Art in Quarantine

Penelope and the Suitors by John William Waterhouse, 1912

Home is a place of comfort, safety and refuge. It is also a place of freedom where we can be at ease with ourselves. During the Coronavirus outbreak, the Government has taken drastic measures in order to reduce the risk of infection. People are prohibited from leaving their homes except for ‘very limited purposes’ and only ‘one form of exercise a day’ out of doors is allowed. Those who have the infection are told to ‘self-isolate’ at home. These restrictions make us question our relationship with our home and the issue of liberty.

While I am being a good citizen, sitting tight in my home as instructed by the Government and waiting for the frightening global pandemic to pass, I am reminded of the painting entitled Penelope and the Suitors by John William Waterhouse. The story is based on Homer’s epic poem, ‘The Odyssey’ in which Penelope has waited twenty years for her husband, Odysseus’ return. She sits at her loom weaving a shroud which she unpicks each night to deceive her importunate suitors who threaten the stability of her home. Thus she successfully stalls her suitors who press her to make a second marriage by insisting they must be patient until her weaving is finished.    

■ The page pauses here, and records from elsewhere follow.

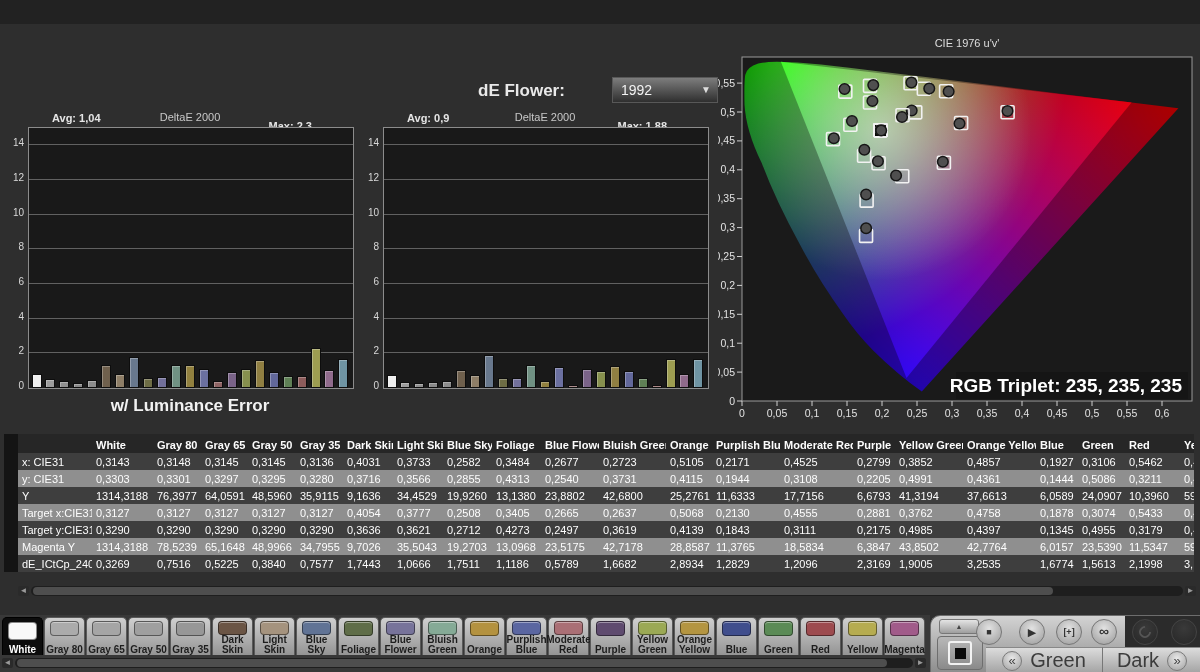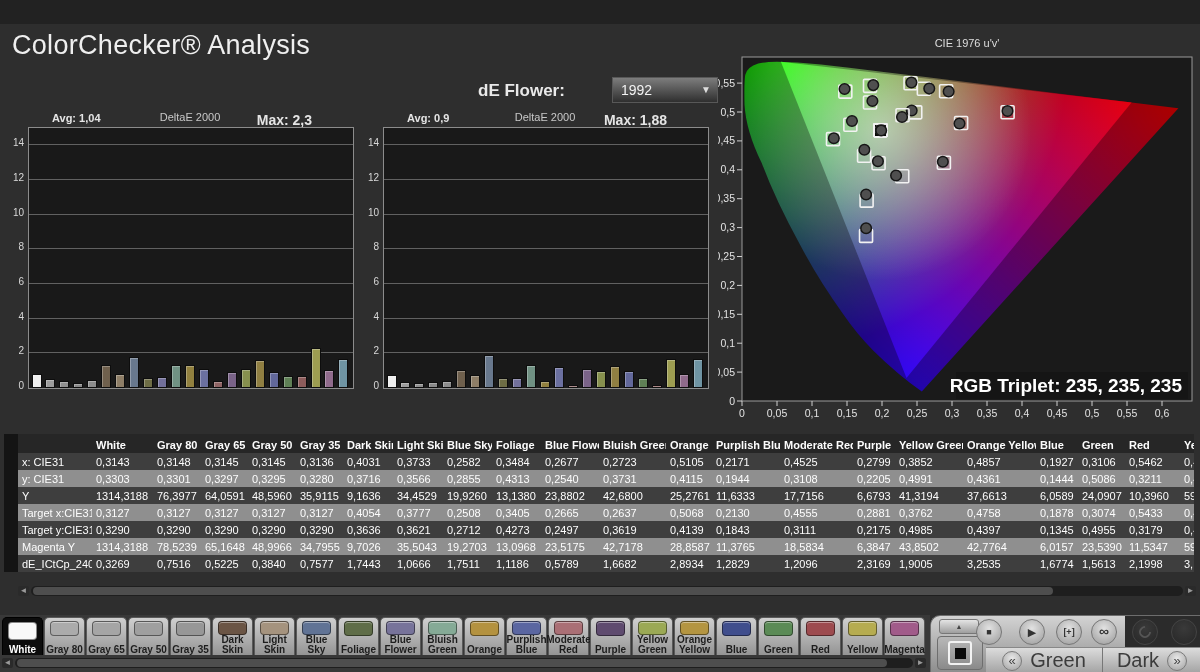--- a/index.html
+++ b/index.html
@@ -59,7 +59,6 @@
 
 <div id="app">
   <div class="top-strip"></div>
-  <div class="page-title">ColorChecker® Analysis</div>
 
   <div class="de-label">dE Flower:</div>
   <div class="dropdown">

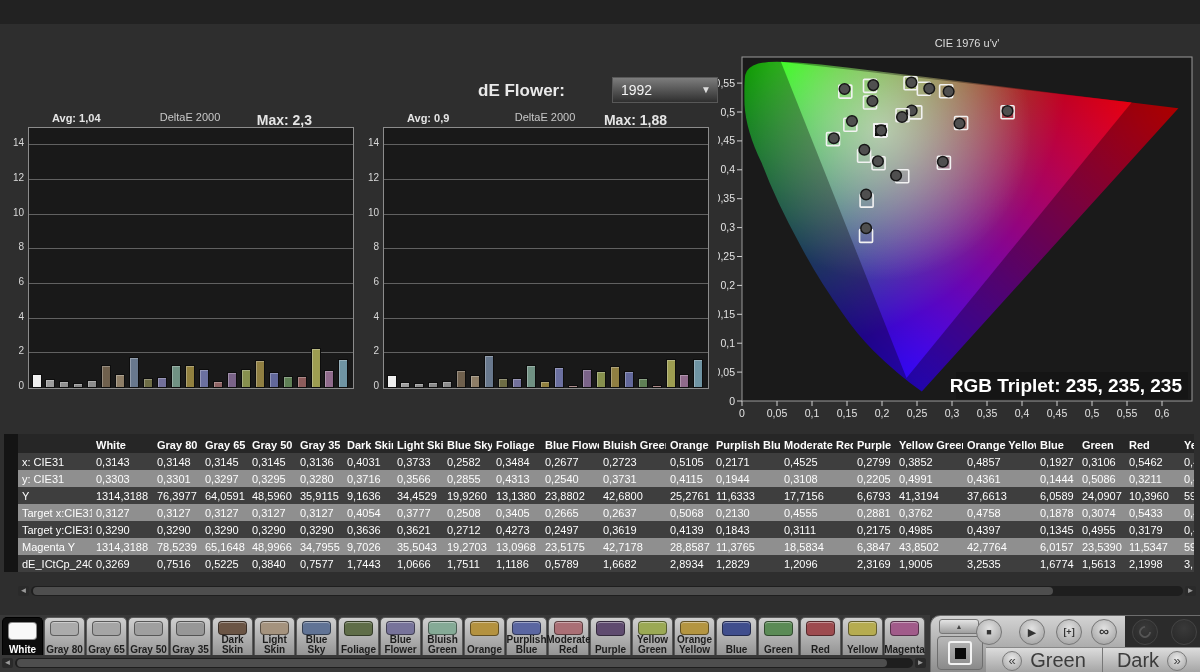--- a/index.html
+++ b/index.html
@@ -14,7 +14,7 @@
   .chart{position:absolute;top:108px;width:360px;height:312px;}
   .chart .stat-avg{position:absolute;left:52px;top:4px;font-size:11px;font-weight:bold;color:#e5e5e5;}
   .chart .stat-mid{position:absolute;left:28px;top:3px;width:324px;text-align:center;font-size:11px;color:#c8c8c8;}
-  .chart .stat-max{position:absolute;right:48px;top:4px;font-size:14px;font-weight:bold;color:#e5e5e5;}
+  .chart .stat-max{position:absolute;right:48px;top:12px;font-size:11px;font-weight:bold;color:#e5e5e5;}
   .chart .plot{position:absolute;left:28px;top:19px;width:324px;height:260px;background:#191919;border:1px solid #8c8c8c;}
   .chart .gridline{position:absolute;left:0;width:100%;height:1px;background:#616161;}
   .chart .ytick{position:absolute;left:0;width:24px;text-align:right;font-size:10px;color:#d8d8d8;}

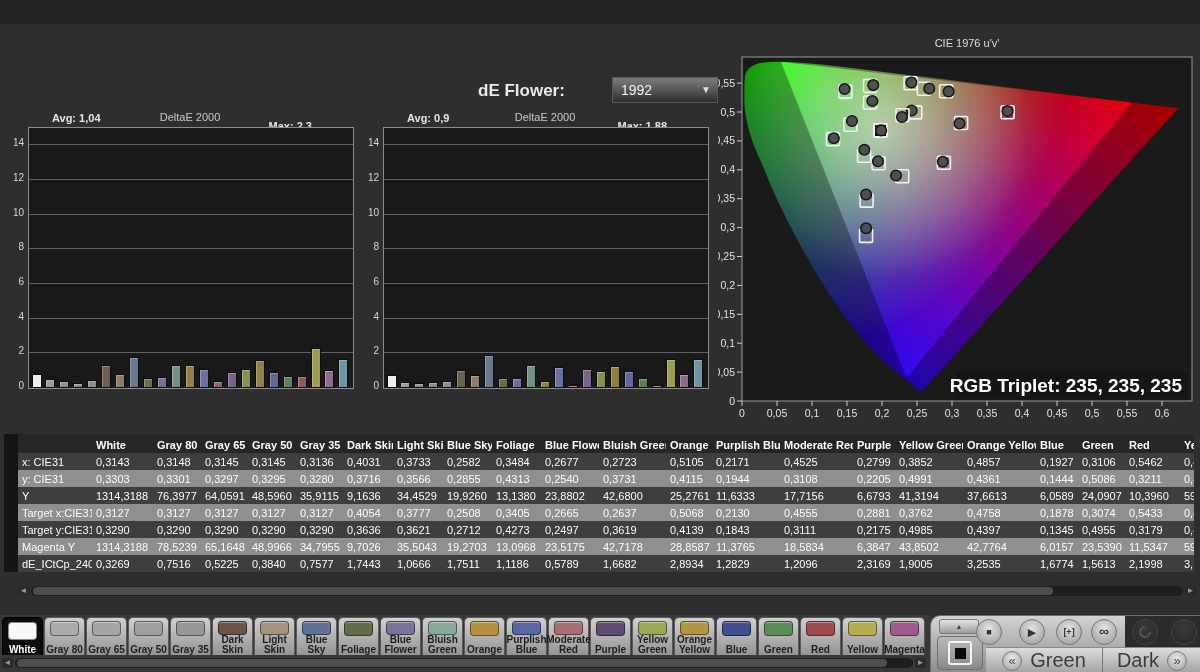--- a/index.html
+++ b/index.html
@@ -102,6 +102,7 @@
         <div class="bar" style="left: 295.45px; height: 18.1965px; background: rgb(144, 107, 140);"></div>
         <div class="bar" style="left: 309.4px; height: 29.461px; background: rgb(111, 148, 163);"></div>
       </div>
+    <div class="chart-title">w/ Luminance Error</div>
   <div class="ytick" style="top: 272px;">0</div>
       <div class="ytick" style="top: 237.34px;">2</div>
       <div class="ytick" style="top: 202.68px;">4</div>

Since antiquity, spinning and weaving have been associated with women’s work, and the ability to spin and weave was regarded as an essential skill of domesticity. In the painting, Waterhouse portrays Penelope as a self-sufficient woman, weaving at her loom, holding a shuttle and a thread in her hand, the latter signifying time and its passage. The hanging lantern is a symbol of night-time when Penelope undoes all her day’s work.

 

 

She is shown, in the company of her maids, in a confined space within her home. Her proximity to the outside world is no more than a view from her window which appears in the background. It is a situation which we can all relate to in these days of our own confinement.

 

 

Outside the rear window, far away beyond the distant trees, there is a community, represented by the white-washed buildings, scarcely perceptible to the viewer, set by the steel-blue Mediterranean Sea. Penelope turns her back on the suitors who are trying to take advantage of Odysseus’ absence and supposed death to claim her for marriage. Faced with this impasse, and failing to gain access into her innermost room (where weavers could isolate themselves to perform their art away from the public eye), the suitors bring her all sorts of bribes: flowers, jewellery and a musical instrument as declarations of love.

Penelope is confined to her home, indicated by the walls in place between her and the suitors, which not only separate her from the exterior world but also protect her from unwanted attention. She is an ‘Angel in the House’, a phrase coined by the Victorian poet, Coventry Patmore, who preserves her innocence and familial order by distancing herself away from any potential bad influences and temptations.

The suitors are depicted as pests who have invaded the privacy of her home. A parallel may be drawn between them and the current dangers of thronging crowds, which now embody the risk of community transmission of Coronavirus. If we look at the origin of the word ‘pest’, it comes from the Latin pestilentia meaning ‘a plague, pestilence’.

Waterhouse clearly recognises Homer’s concern for two different notions of love of home and of homeland in the story of Penelope and Odysseus. He understands home is not only a place to inhabit but also a place to leave from in order to return. The idea of returning is more poignant in Odysseus’ decision to leave the island where the goddess Calypso promised him immortality.

But he renounces the offer of immortality in order to sail across the dangerous sea to reach his home and return to Penelope, his mortal wife, because this is where he belongs. In his 2014 book Green Philosophy: How to think seriously about the planet, the late philosopher Roger Scruton refers to it as a ‘homing instinct’ which is rooted in what Scruton called ‘oikophilia’ (in Greek oikos means home, phílos means love), the love of home.

During our days of lockdown, there will have to be some serious thinking about how to safeguard the wellbeing of our oikos which also means household, personal estate and economy and how to prepare for any future pandemic. Once the threat of the virus subsides, we can all leave the imposed social distancing behind and be reunited with our loved ones, families and friends and return our home to a place of liberty rather than quarantine.